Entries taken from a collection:
___
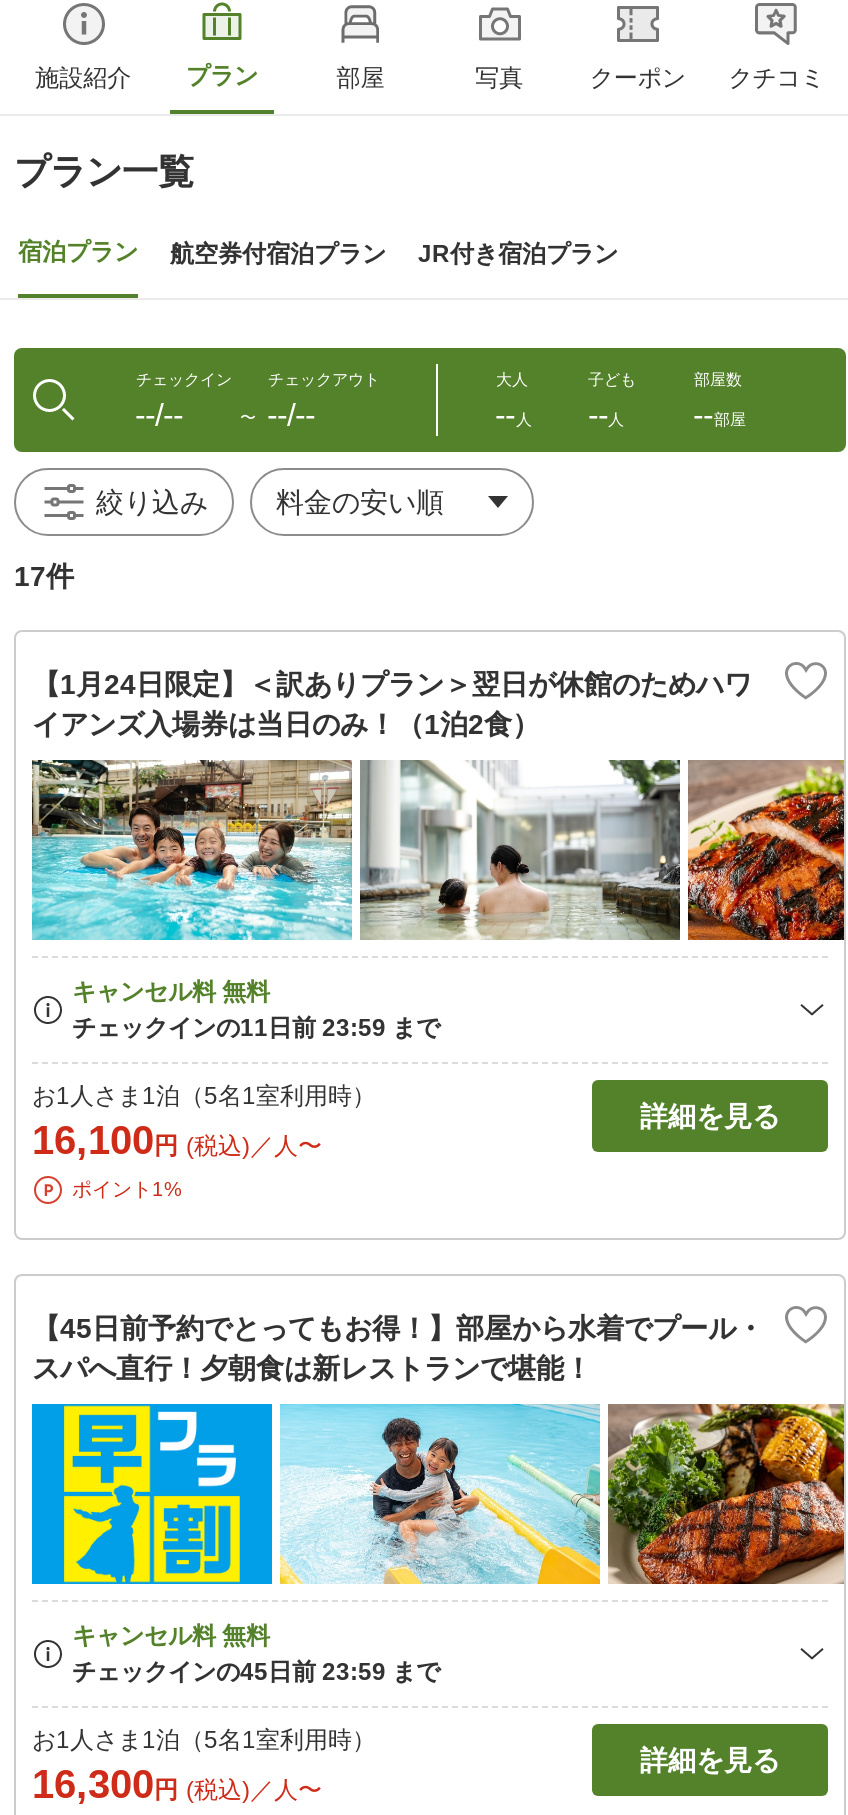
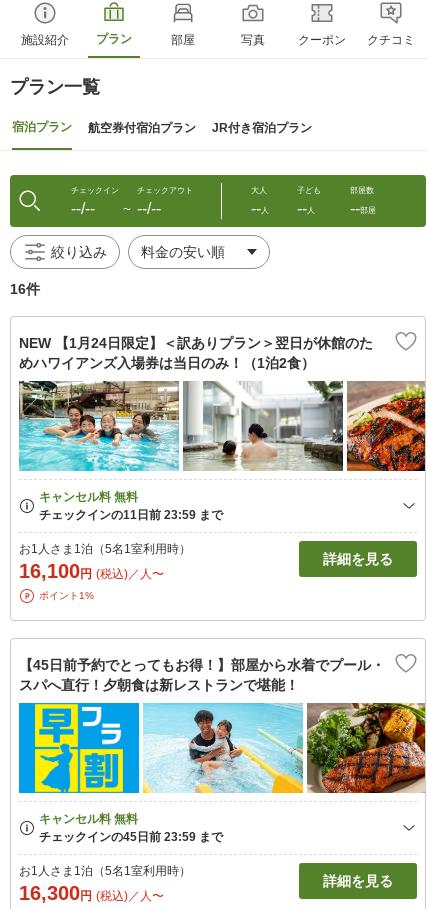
- 17件
+ 16件

- 【1月24日限定】＜訳ありプラン＞翌日が休館のためハワ
- イアンズ入場券は当日のみ！（1泊2食）
+ NEW 【1月24日限定】＜訳ありプラン＞翌日が休館のた
+ めハワイアンズ入場券は当日のみ！（1泊2食）
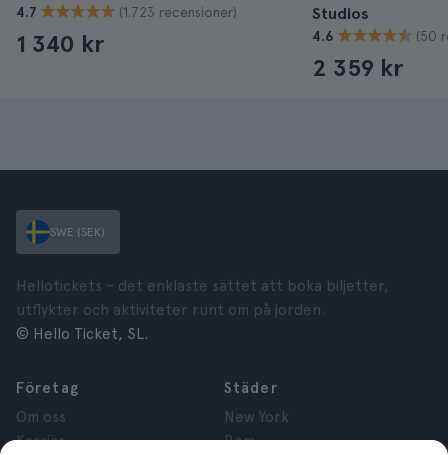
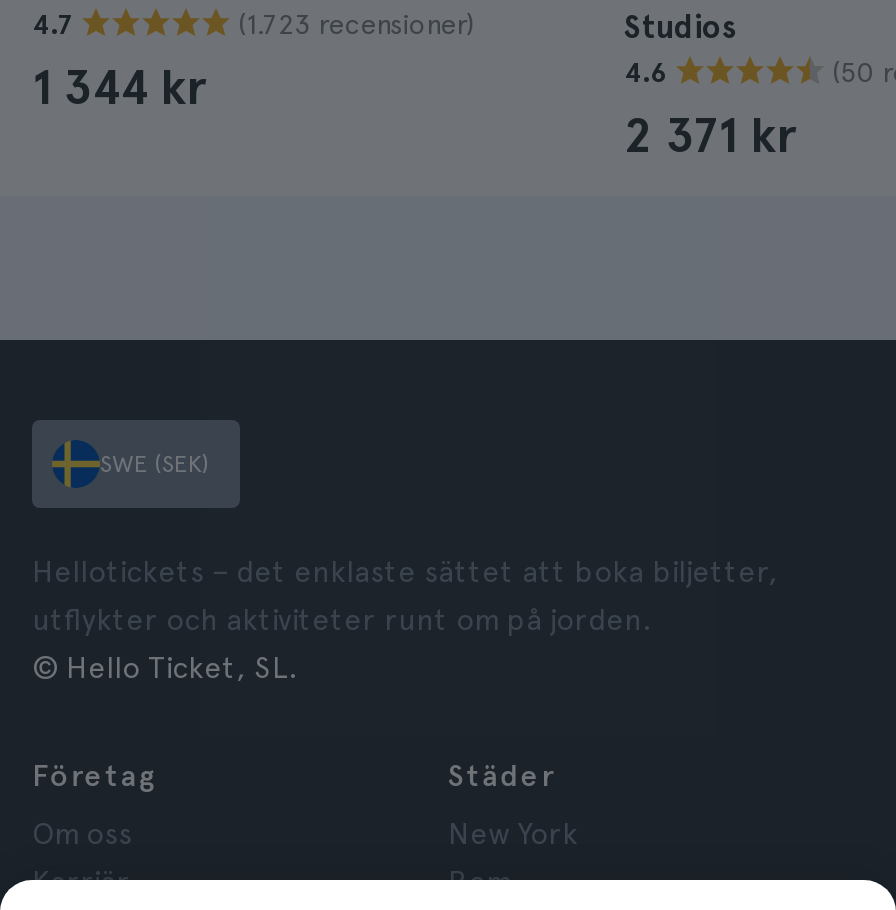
- 1 340 kr
+ 1 344 kr

- 2 359 kr
+ 2 371 kr
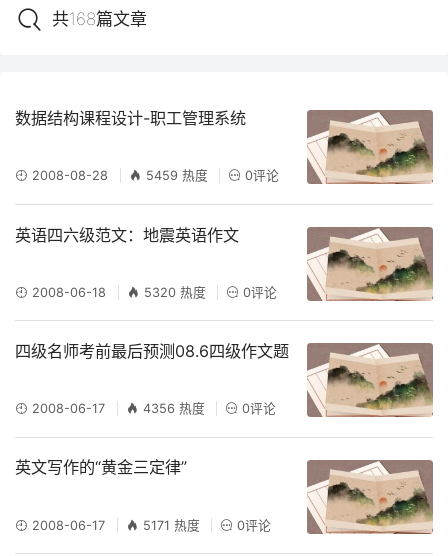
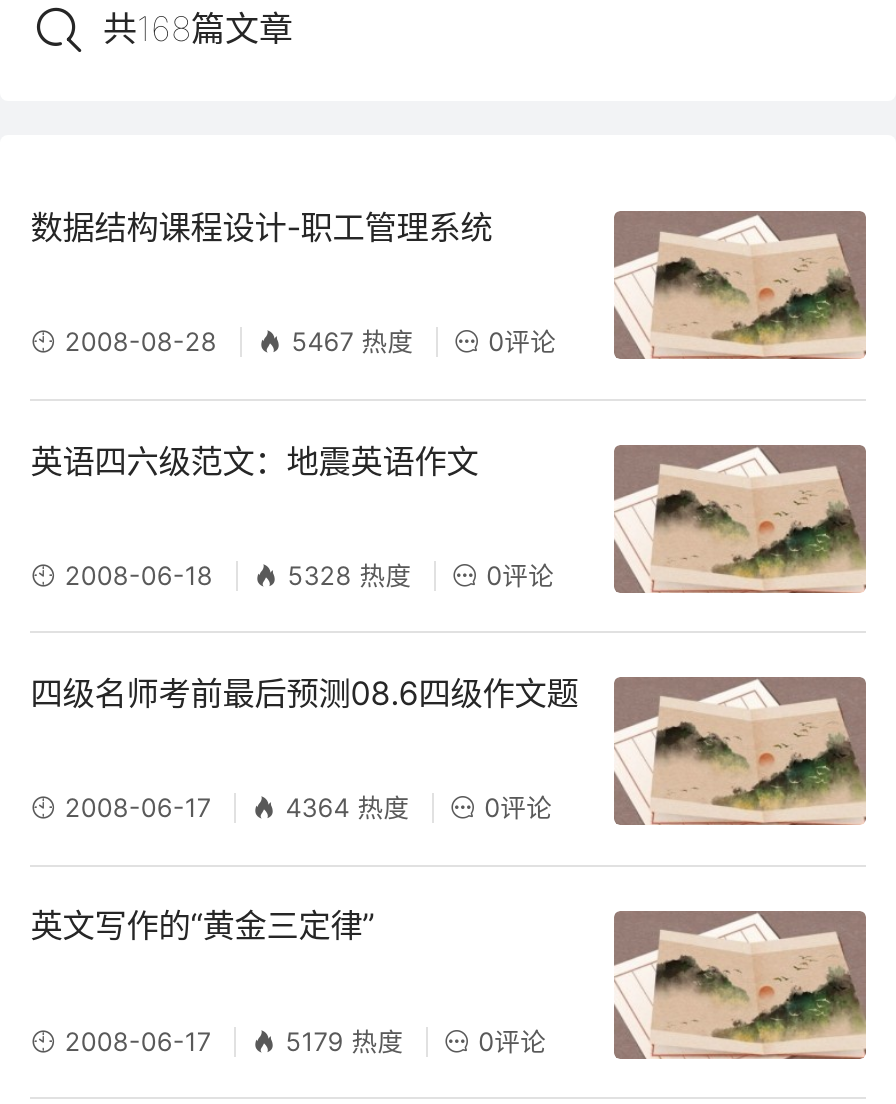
- 5459 热度
+ 5467 热度

- 5320 热度
+ 5328 热度

- 4356 热度
+ 4364 热度

- 5171 热度
+ 5179 热度
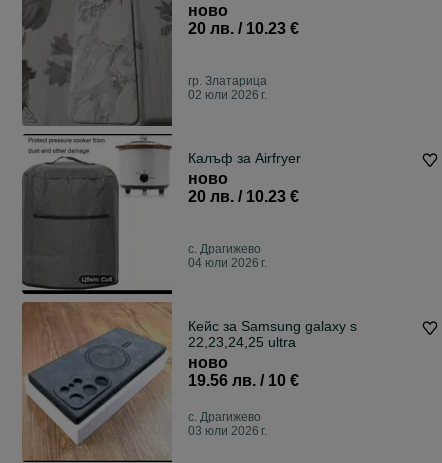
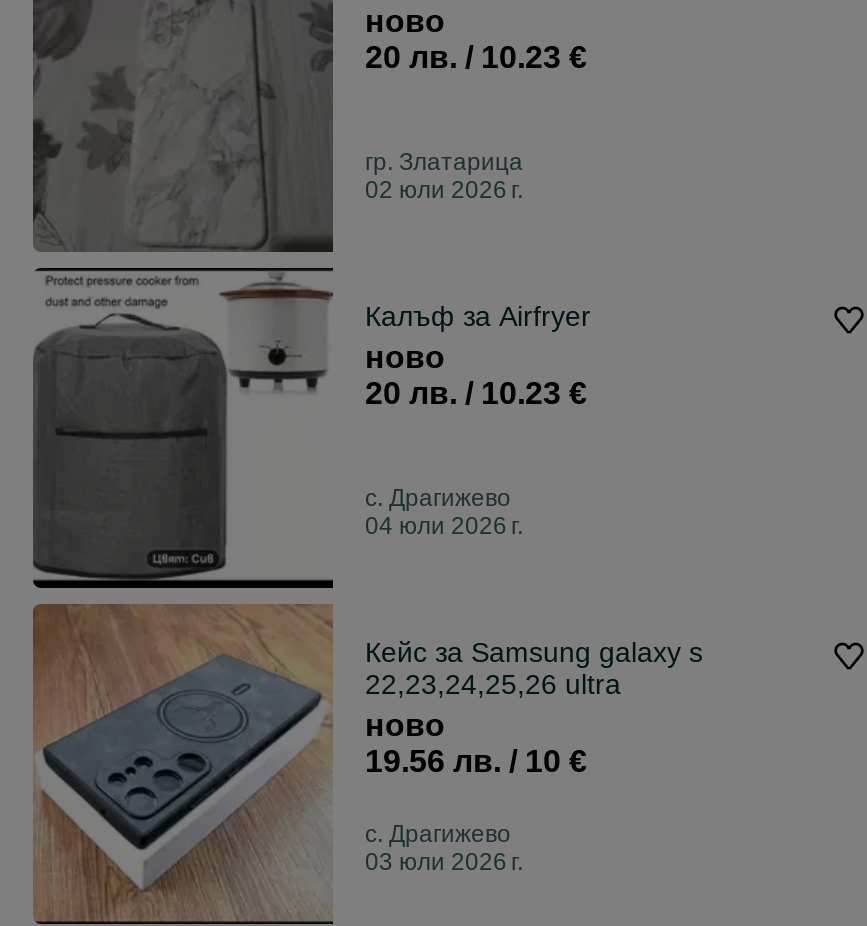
- 22,23,24,25 ultra
+ 22,23,24,25,26 ultra
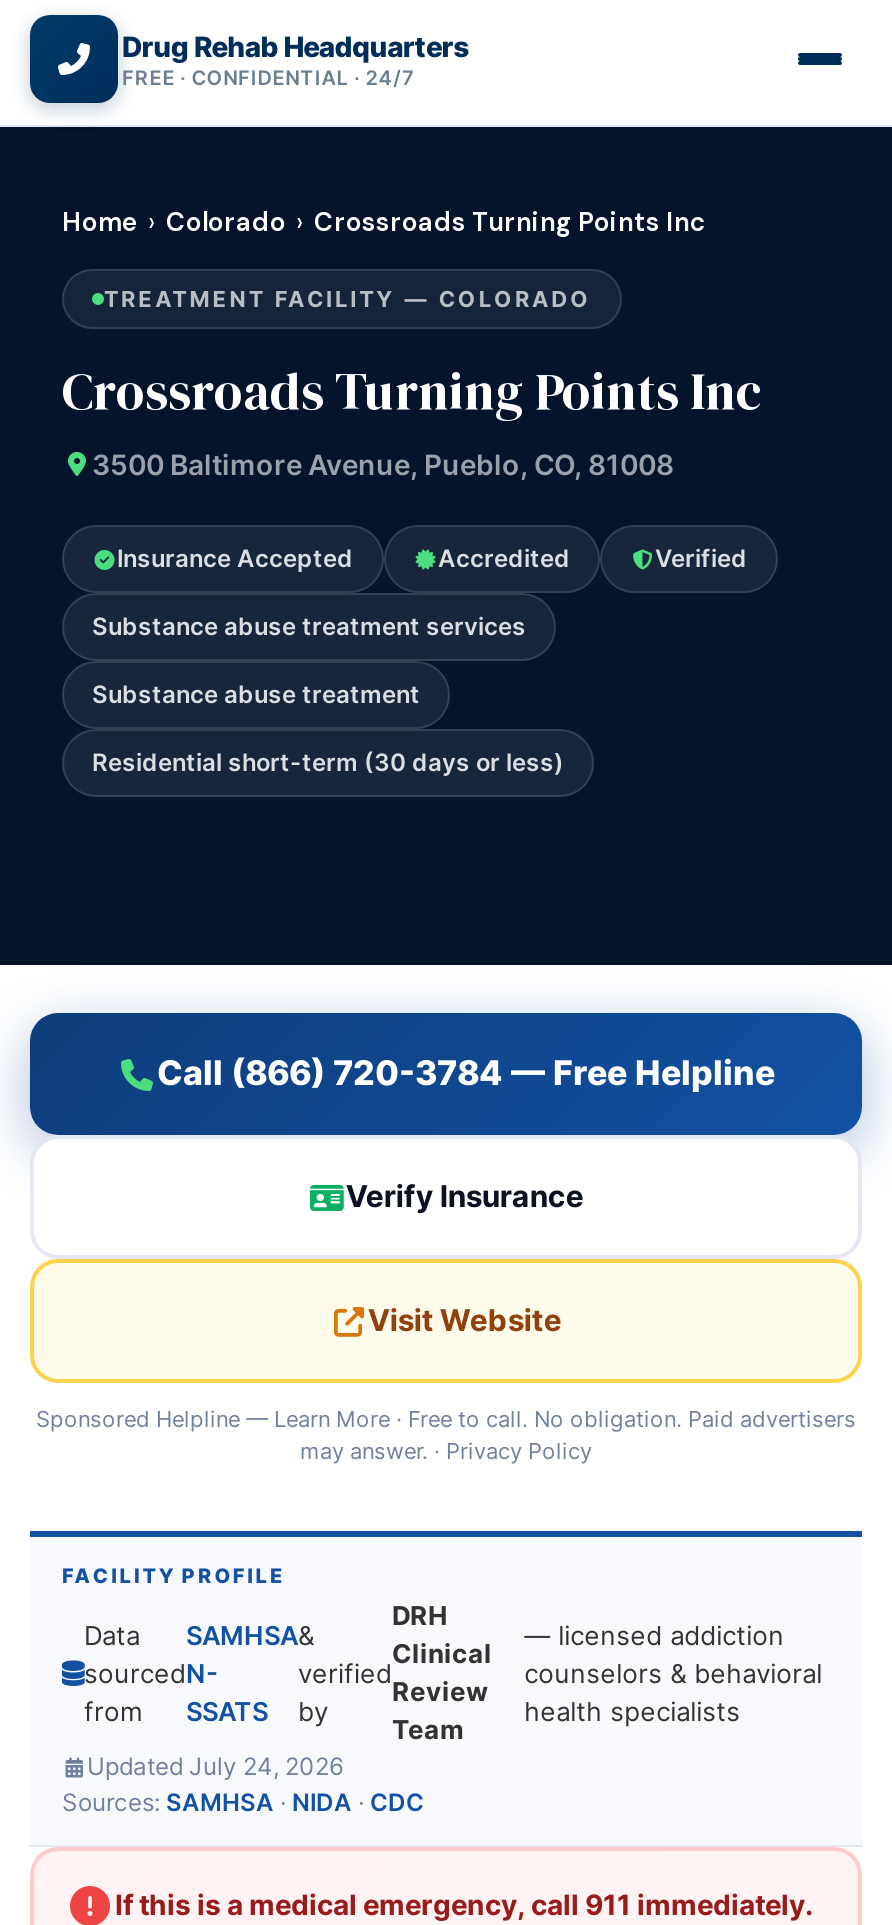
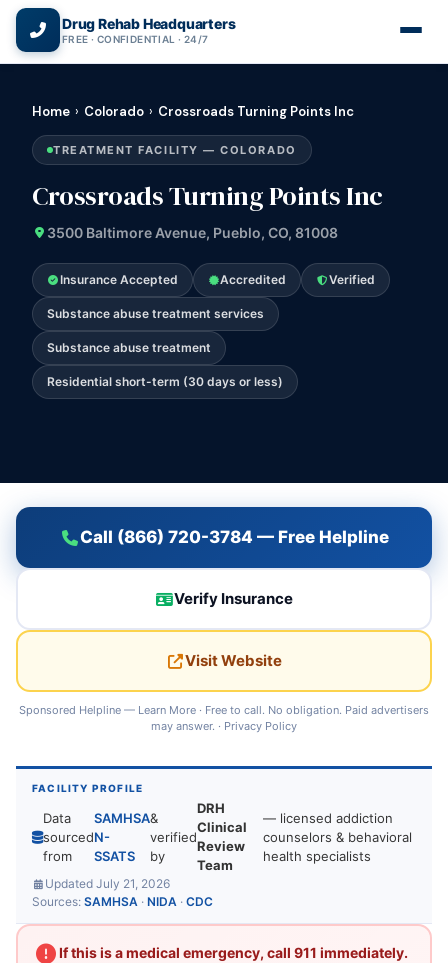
- Updated July 24, 2026
+ Updated July 21, 2026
___
• _What is needed_:
Count the lines in these records that hold the string "訳ありプラン". Only the number is wanted.

• _Answer box_:
2